- What to produce
Omit every image, and transcribe the remaining entries exactly as given.

[Start of section]

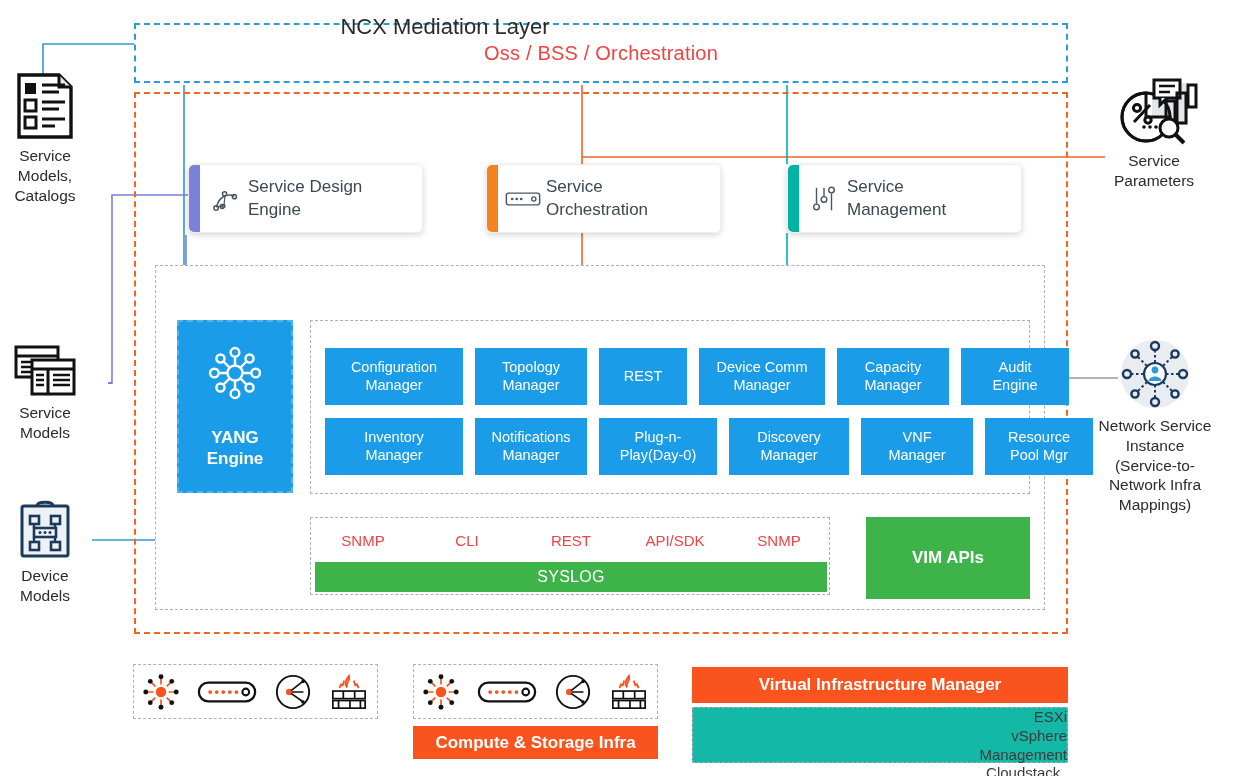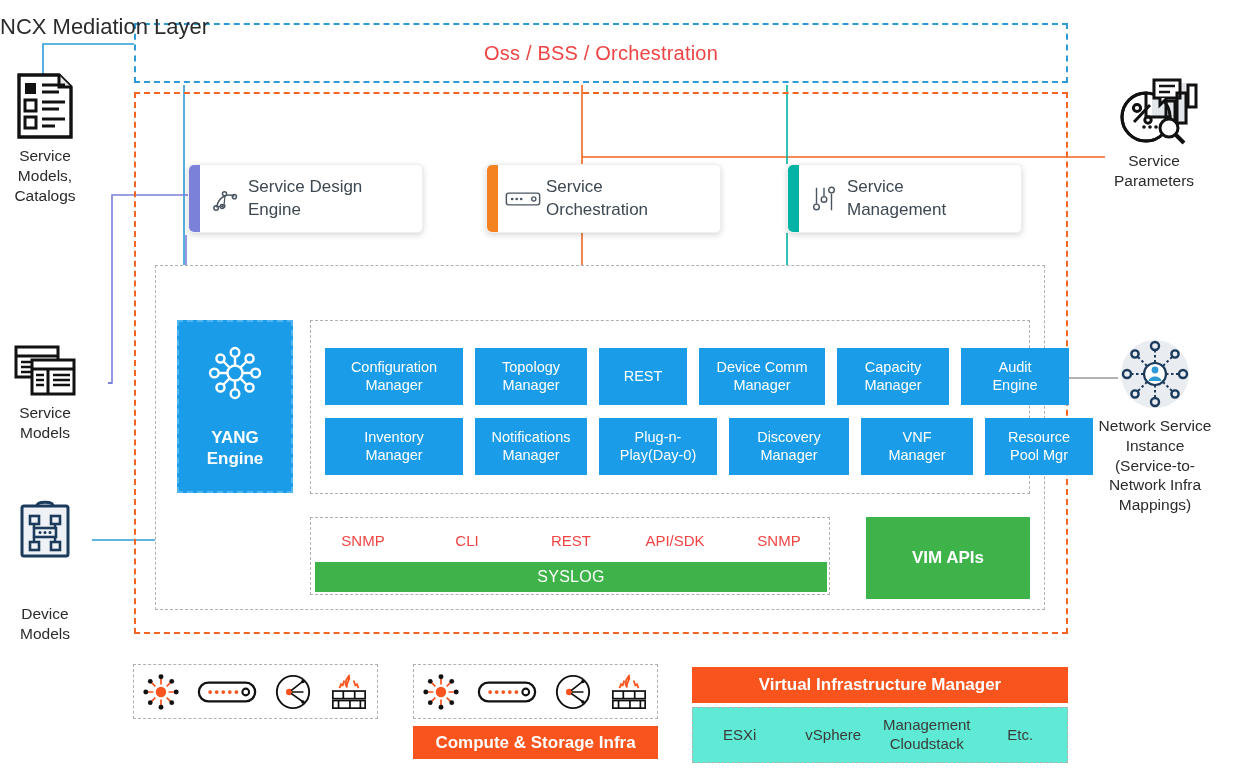--- a/index.html
+++ b/index.html
@@ -33,7 +33,7 @@
     border:1.5px dashed #b0b0b0;background:#fff;
   }
   #mediation-title{
-    left:0;top:14px;width:890px;text-align:left;
+    left:0;top:14px;width:890px;text-align:center;
     font-size:22px;color:#2b2b2b;
   }
 

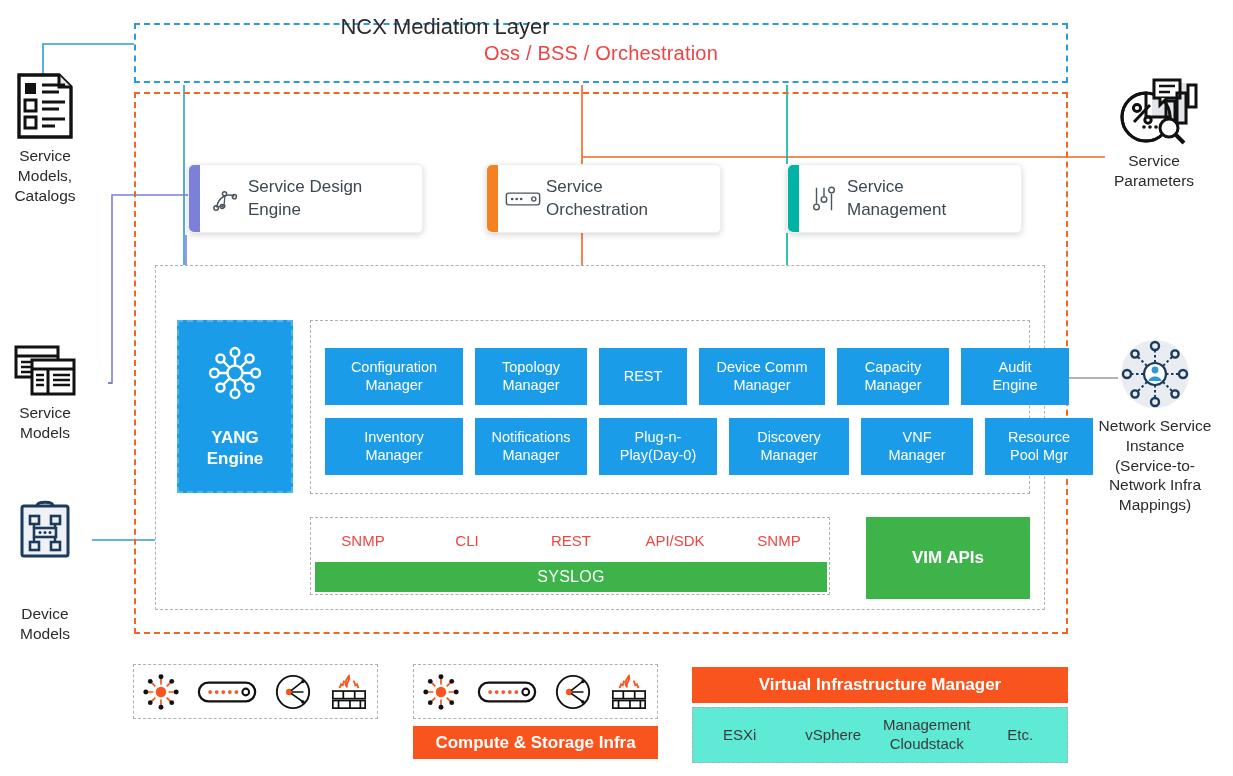--- a/index.html
+++ b/index.html
@@ -125,7 +125,7 @@
   .legend .lab{font-size:15.5px;line-height:1.28;text-align:center;color:#2b2b2b;margin-top:6px;}
   #leg-smc{left:2px;top:72px;width:86px;}
   #leg-sm{left:2px;top:345px;width:86px;}
-  #leg-dm{left:2px;top:498px;width:86px;gap:38px;}
+  #leg-dm{left:2px;top:498px;width:86px;}
   #leg-sp{left:1094px;top:75px;width:120px;}
   #leg-nsi{left:1085px;top:338px;width:140px;}
 

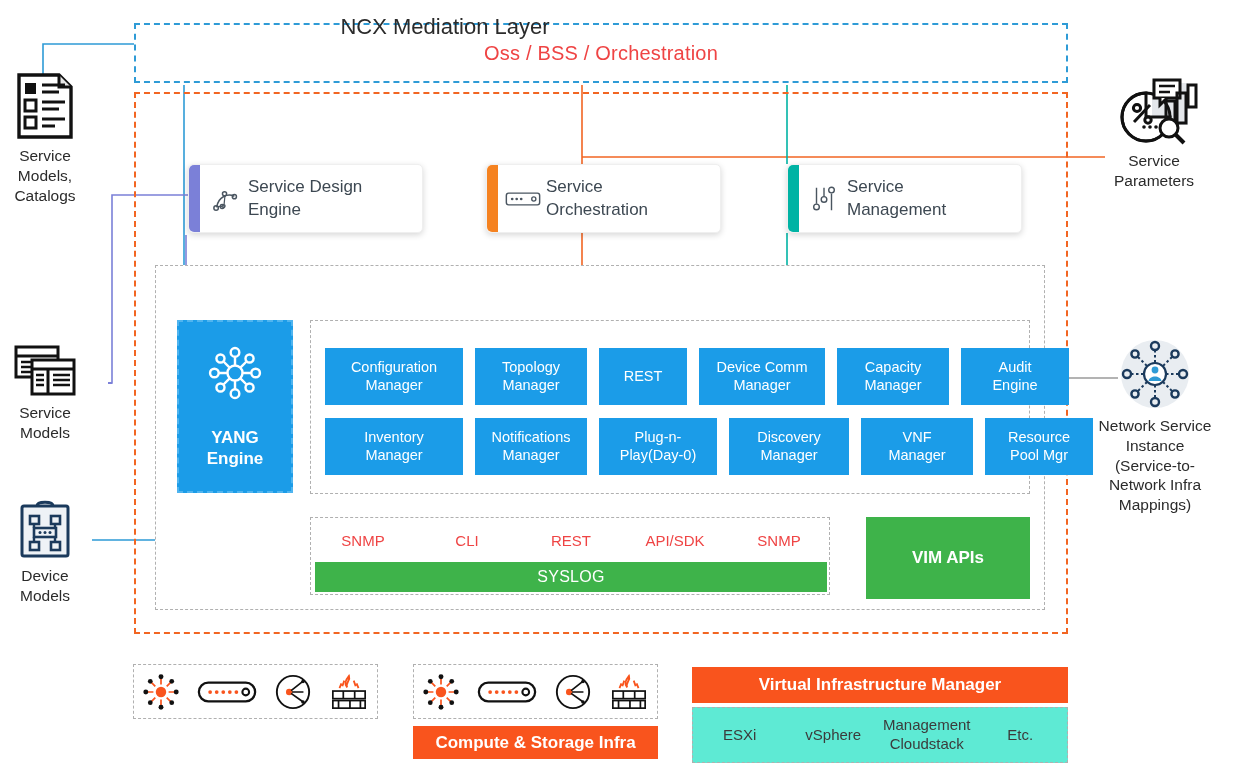--- a/index.html
+++ b/index.html
@@ -115,8 +115,8 @@
   }
   #vim-body{
     left:692px;top:707px;width:376px;height:56px;
-    border:1.5px dashed #b0b0b0;background:#5eead4;
-    display:flex;align-items:center;
+    border:1.5px dashed #b0b0b0;background:#14b8a6;
+    display:flex;align-items:flex-end;flex-direction:column;
   }
   #vim-body .v{flex:1;text-align:center;font-size:15px;color:#3b3b3b;line-height:1.25;}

[End of section]

- Problem solution
--- a/index.html
+++ b/index.html
@@ -33,7 +33,7 @@
     border:1.5px dashed #b0b0b0;background:#fff;
   }
   #mediation-title{
-    left:0;top:14px;width:890px;text-align:left;
+    left:0;top:14px;width:890px;text-align:center;
     font-size:22px;color:#2b2b2b;
   }
 

--- a/index.html
+++ b/index.html
@@ -125,7 +125,7 @@
   .legend .lab{font-size:15.5px;line-height:1.28;text-align:center;color:#2b2b2b;margin-top:6px;}
   #leg-smc{left:2px;top:72px;width:86px;}
   #leg-sm{left:2px;top:345px;width:86px;}
-  #leg-dm{left:2px;top:498px;width:86px;gap:38px;}
+  #leg-dm{left:2px;top:498px;width:86px;}
   #leg-sp{left:1094px;top:75px;width:120px;}
   #leg-nsi{left:1085px;top:338px;width:140px;}
 

--- a/index.html
+++ b/index.html
@@ -115,8 +115,8 @@
   }
   #vim-body{
     left:692px;top:707px;width:376px;height:56px;
-    border:1.5px dashed #b0b0b0;background:#5eead4;
-    display:flex;align-items:center;
+    border:1.5px dashed #b0b0b0;background:#14b8a6;
+    display:flex;align-items:flex-end;flex-direction:column;
   }
   #vim-body .v{flex:1;text-align:center;font-size:15px;color:#3b3b3b;line-height:1.25;}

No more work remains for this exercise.